Dans une cohorte communautaire du Human Connectome Project, où la plupart des participants étaient cognitivement normaux, le test SPEAR a de nouveau surpassé le test Lumipulse® pTau 217 avec une AUC de 0,90 contre 0,82. Le test ne nécessite que 1 µL de plasma dilué et maintient une précision plus élevée même après six cycles de congélation-décongélation.
Le domaine de la recherche sur la maladie d'Alzheimer a considérablement évolué, passant d'une dépendance exclusive au diagnostic clinique à une approche intégrée basée sur des marqueurs biologiques qui révèlent les changements pathologiques les plus précoces. Ce changement de paradigme souligne l'importance des biomarqueurs non seulement pour caractériser le début et la progression de la maladie, mais aussi pour guider les essais cliniques et les stratégies thérapeutiques.
L'étude portant sur l'IFN-γ a impliqué 141 participants, dont 71 personnes atteintes de la maladie d'Alzheimer, 44 avec un déficit cognitif léger et 28 témoins sains. Les patients Alzheimer étaient plus âgés, avaient moins d'éducation formelle et étaient plus susceptibles de porter le génotype APOE ϵ4, qui est le facteur de risque génétique le plus significatif pour la maladie d'Alzheimer à début tardif. La recherche a examiné les relations entre les biomarqueurs clés, les performances cognitives et les génotypes APOE, développant un modèle prédictif pour la maladie d'Alzheimer utilisant une combinaison de marqueurs sanguins, d'informations cliniques et de génotype APOE.

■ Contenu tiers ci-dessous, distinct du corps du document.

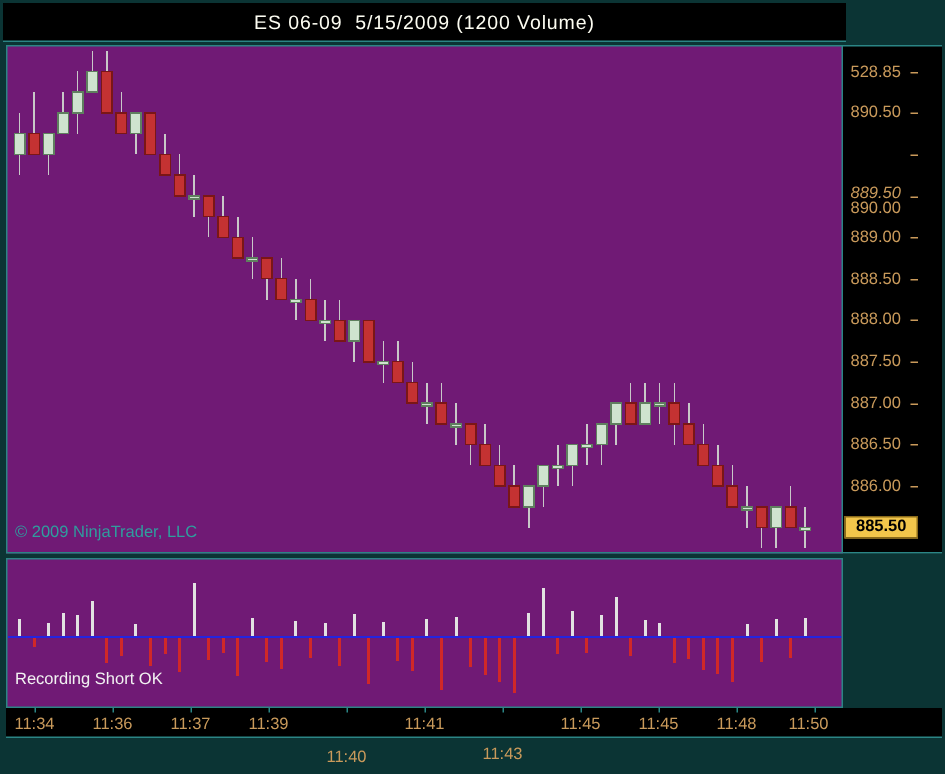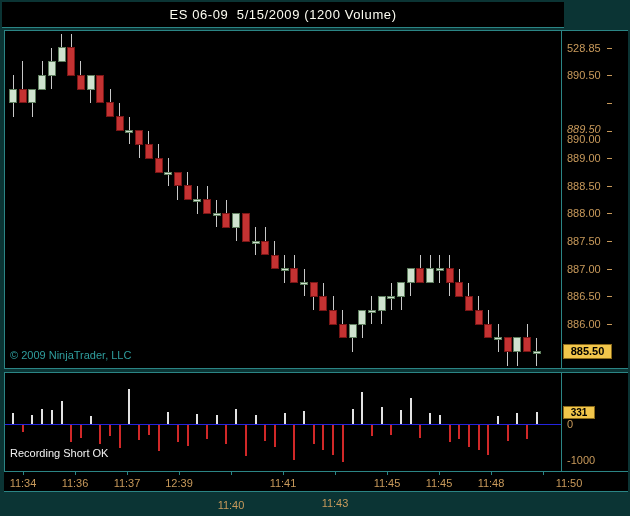--- a/index.html
+++ b/index.html
@@ -11,7 +11,7 @@
     border-bottom:1px solid var(--border,#2B8585);display:flex;align-items:center;justify-content:center}
   #title-text{color:var(--title-text,#FDFDF2);font-size:13px;letter-spacing:.6px;white-space:pre}
 
-  .panel{position:absolute;background:#000000;border:1px solid var(--border,#2B8585);overflow:hidden}
+  .panel{position:absolute;background:#701a75;border:1px solid var(--border,#2B8585);overflow:hidden}
   #main-panel{left:4px;top:30px;width:558px;height:339px}
   #main-panel svg,#indicator-panel svg{position:absolute;left:0;top:0;z-index:1}
   #copyright{position:absolute;left:5px;bottom:7px;color:var(--copyright,#2F9E9E);font-size:11px;z-index:2}

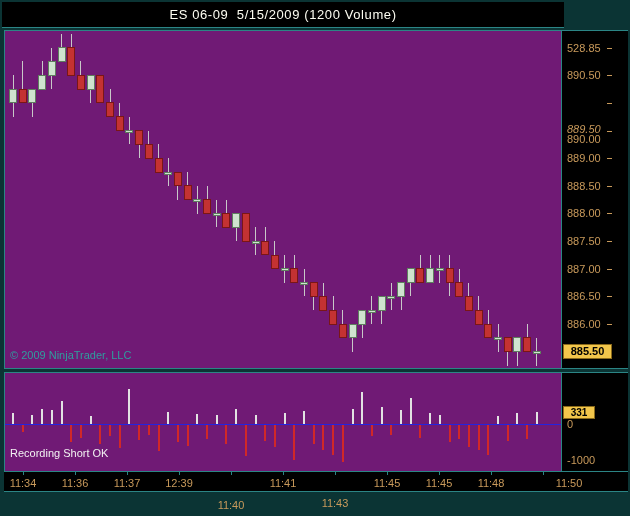--- a/index.html
+++ b/index.html
@@ -260,13 +260,6 @@
     <div id="recording">Recording Short OK</div>
   </div>
 
-  <div id="indicator-axis">
-    <div id="indicator-box" style="top: 33.084px;">
-      <span>331</span>
-    </div>
-  <div class="axis-label" style="top: 45px;">0</div>
-      <div class="axis-label" style="top: 81px;">-1000</div>
-    </div>
 
   <div id="time-axis">
       <div class="time-tick" style="left: 19px;"></div>

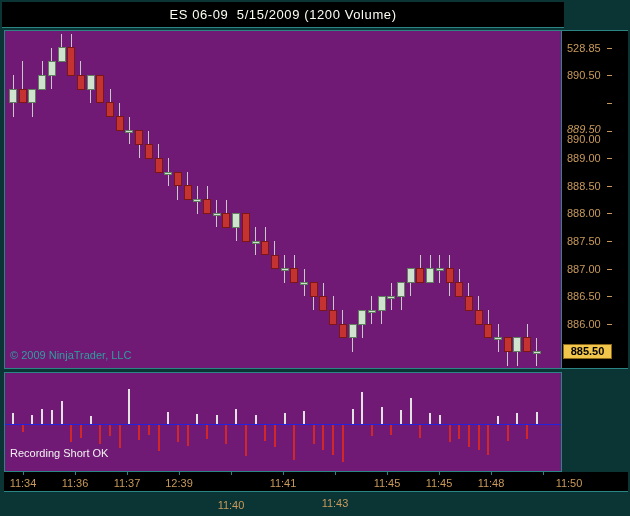--- a/index.html
+++ b/index.html
@@ -269,7 +269,7 @@
       <div class="time-tick" style="left: 123px;"></div>
       <div class="time-label" style="left: 106px;">11:37</div>
       <div class="time-tick" style="left: 175px;"></div>
-      <div class="time-label" style="left: 158px;">12:39</div>
+      <div class="time-label" style="left: 158px;">11:39</div>
       <div class="time-tick" style="left: 227px;"></div>
       <div class="time-label" style="left: 210px; margin-top: 22px;">11:40</div>
       <div class="time-tick" style="left: 279px;"></div>

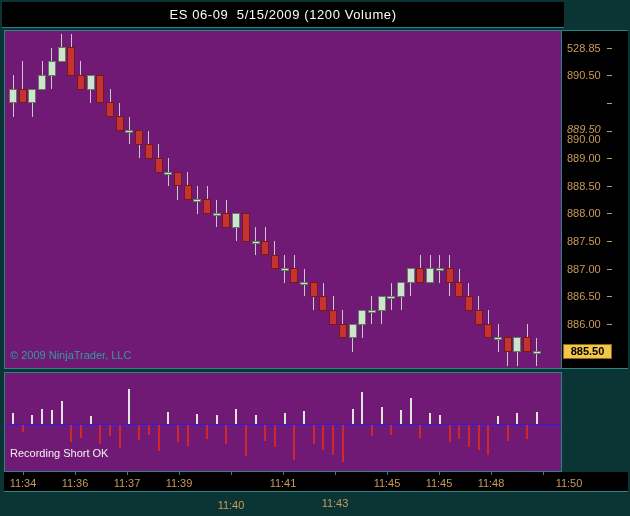--- a/index.html
+++ b/index.html
@@ -283,7 +283,7 @@
       <div class="time-tick" style="left: 487px;"></div>
       <div class="time-label" style="left: 470px;">11:48</div>
       <div class="time-tick" style="left: 539px;"></div>
-      <div class="time-label" style="left: 548px;">11:50</div>
+      <div class="time-label" style="left: 518px;">11:50</div>
     </div>
 
 </div>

Les défis actuels dans le domaine incluent la validation et la standardisation des biomarqueurs à travers des populations diverses, l'assurance de leur accessibilité, et la compréhension de leur relation avec les mécanismes sous-jacents complexes de la maladie d'Alzheimer. Bien que divers types de biomarqueurs - allant des pathologies amyloïde et tau à la neuroinflammation, la perte synaptique et les contributions vasculaires - aient montré des promesses dans la détection précoce, il existe un besoin continu de combler les lacunes de connaissances et les divergences dans les performances des biomarqueurs dues à des différences génétiques, démographiques et méthodologiques.
Les biomarqueurs sanguins tels que pTau 217 changent la recherche sur Alzheimer, bien que leur mesure fiable à travers différentes cohortes reste difficile. De nombreux tests accessibles nécessitent des quantités substantielles de plasma, et leurs performances peuvent souffrir lorsqu'on travaille avec des échantillons archivés ayant subi plusieurs cycles de congélation-décongélation. Ces contraintes sont particulièrement importantes dans la recherche qui s'appuie sur des échantillons de biobanques accumulés sur des décennies.
Bien que le diagnostic précoce de la maladie d'Alzheimer soit crucial pour des soins efficaces, les méthodes diagnostiques actuelles sont souvent insuffisantes. Les médecins diagnostiquent généralement Alzheimer en utilisant des tests cognitifs et l'imagerie avancée, mais ces approches peuvent être coûteuses, inaccessibles ou subjectives, particulièrement dans les communautés moins bien dotées en ressources. Les tests pour les biomarqueurs dans le liquide céphalo-rachidien et le sang, tels que l'amyloïde-β et la Tau phosphorylée, restent largement limités aux milieux de recherche en raison de leur complexité et de leur coût, soulignant l'urgence d'identifier des biomarqueurs simples, fiables et accessibles pour le diagnostic d'Alzheimer.